Resource-constrained Patients Dispatching Problem in MCIs

  • Qiming GU

    Student thesis: Doctoral Thesis

    Abstract

    Massive casualty incidents (MCIs) such as natural disasters and accidents have drawn increasing attention recently. According to the official Japanese account, the tsunami on March 11, 2011 resulted in 15,839 dead, 5,950 injured, and 3,642 missing. In November 2015, terrorist attacks in Paris killed 132 people and injured more than 300. MCIs usually result in a large number of casualties and have significant effects on the community. The most important task for emergency departments is to provide timely treatment to these casualties by dispatching them to medical facilities.
    In practice, emergency responders follow policy and transport all patients to the closest hospitals.
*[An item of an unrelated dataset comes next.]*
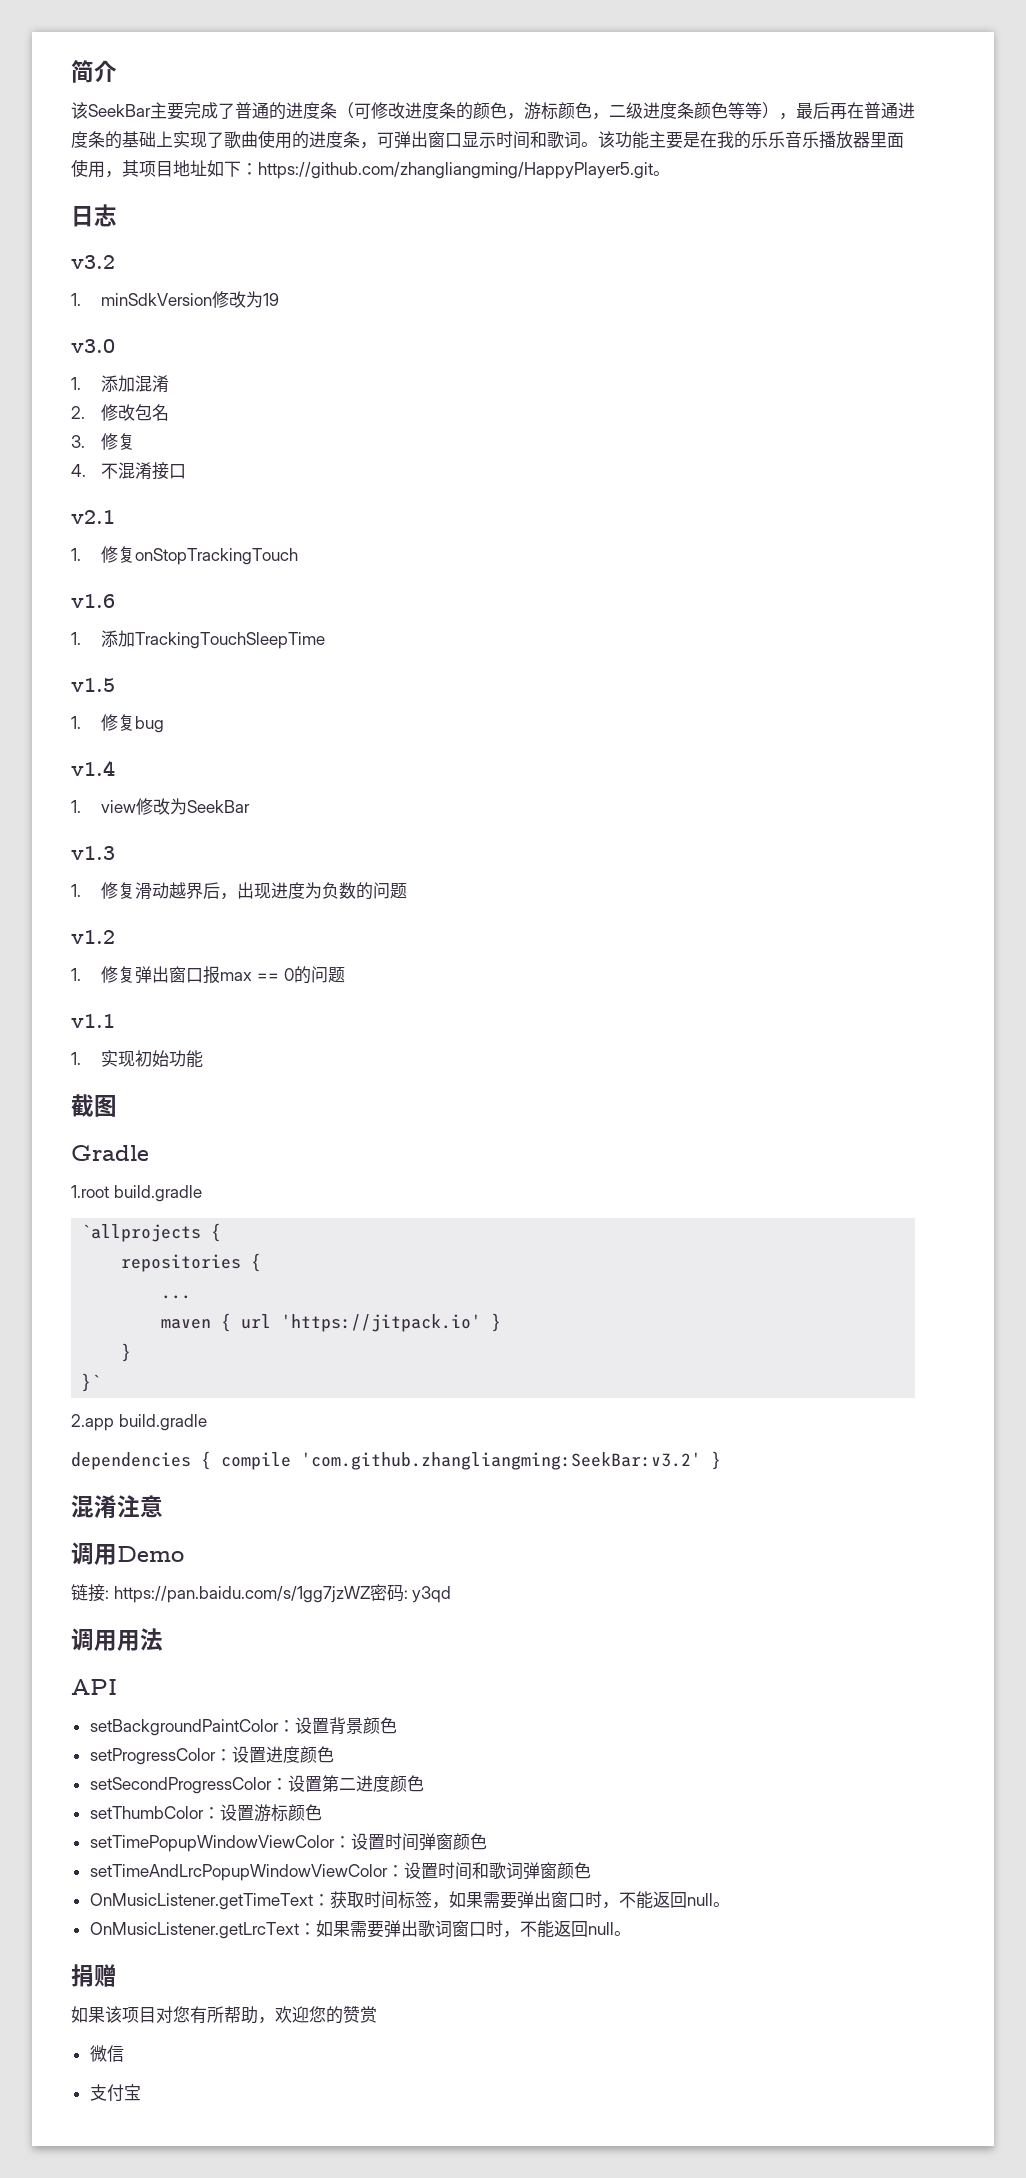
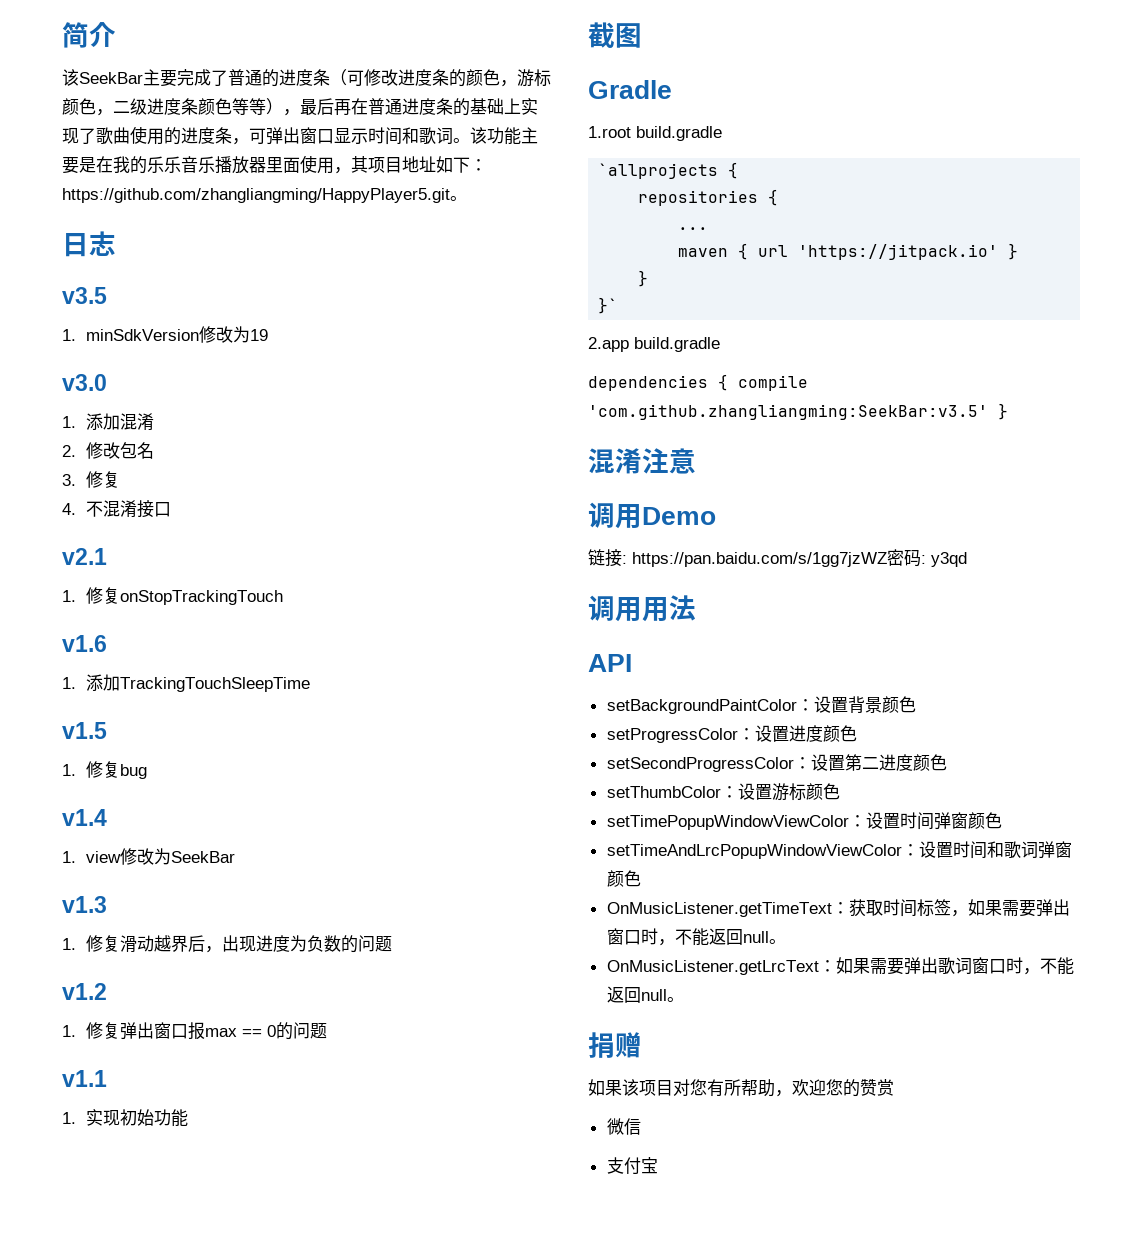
[71,255,115,269] v3.2 -> [62,287,107,304] v3.5
[301,1452,701,1470] 'com.github.zhangliangming:SeekBar:v3.2' -> [588,404,988,420] 'com.github.zhangliangming:SeekBar:v3.5'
However, a large number of patients will overwhelm the capacity of the nearby medical facilities, creating a major challenge for emergency services. Considering the limited transportation and medical resources, a properly designed dispatch plan is vital to achieving a better chance of survival for casualties and to minimize their recovery cost.
    The medical and operations research (OR) literature emphasizes the importance of taking limited resources into account and providing managerial insights into this problem. In this paper, consistent with the insights of previous work, we generate a framework approach for allocating limited resources by dispatching patients for timely treatment. The objective is to maximize “utility” based on each patient’s probability of survival and to reduce their recovery cost. Two essential decisions are suggested in our plan: the priority of patients for transport/treatment and the destination of the patients to be dispatched. This is a complex and challenging task requiring careful coordination of two critical resources: available ambulances and medical facility capacity.
    We first remove the complexity due to uncertainty and develop two deterministic models that allow us to analyze how dispatching ambulances and prioritizing casualties affects the effectiveness of the overall plan. More specifically, in both models, we assume that the medical condition of patients can be predicted (a significant body of medical literature and technological advancements such as wearable devices have made such predictions increasingly accurate). In the first model, to analyze the effect of transportation resources, we formulate the exact transportation throughput: the number of ambulances and the travel time from the incident site to each involved hospital. We assume that the capacity of each hospital is constant and cannot be changed at the time we make the dispatch decision. We then develop a more sophisticated model based on the first by specifying hospital capacity as the number of operating rooms and taking into account the treatment time for each patient.
    The deterministic model enables the analysis of the optimal structure of solutions and the development of effective heuristics based on such structure. We then analyze the effects of the three main sources of uncertainty on the robustness of the plan created by our heuristics: 1) the inaccuracy of the diagnosis of the severity of an injury; 2) uncertainty about the treatment time of a casualty; and 3) the uncertainty of travel time due to traffic conditions. A comprehensive set of problems is created using realistic settings to cover various common scenarios. An extensive numeric study is carried out to evaluate the effectiveness and robustness of our approach.
    Date of Award16 Jun 2016
    Original languageEnglish
    Awarding Institution
    • City University of Hong Kong
    SupervisorBiying SHOU (Supervisor) & Yanzhi David LI (Supervisor)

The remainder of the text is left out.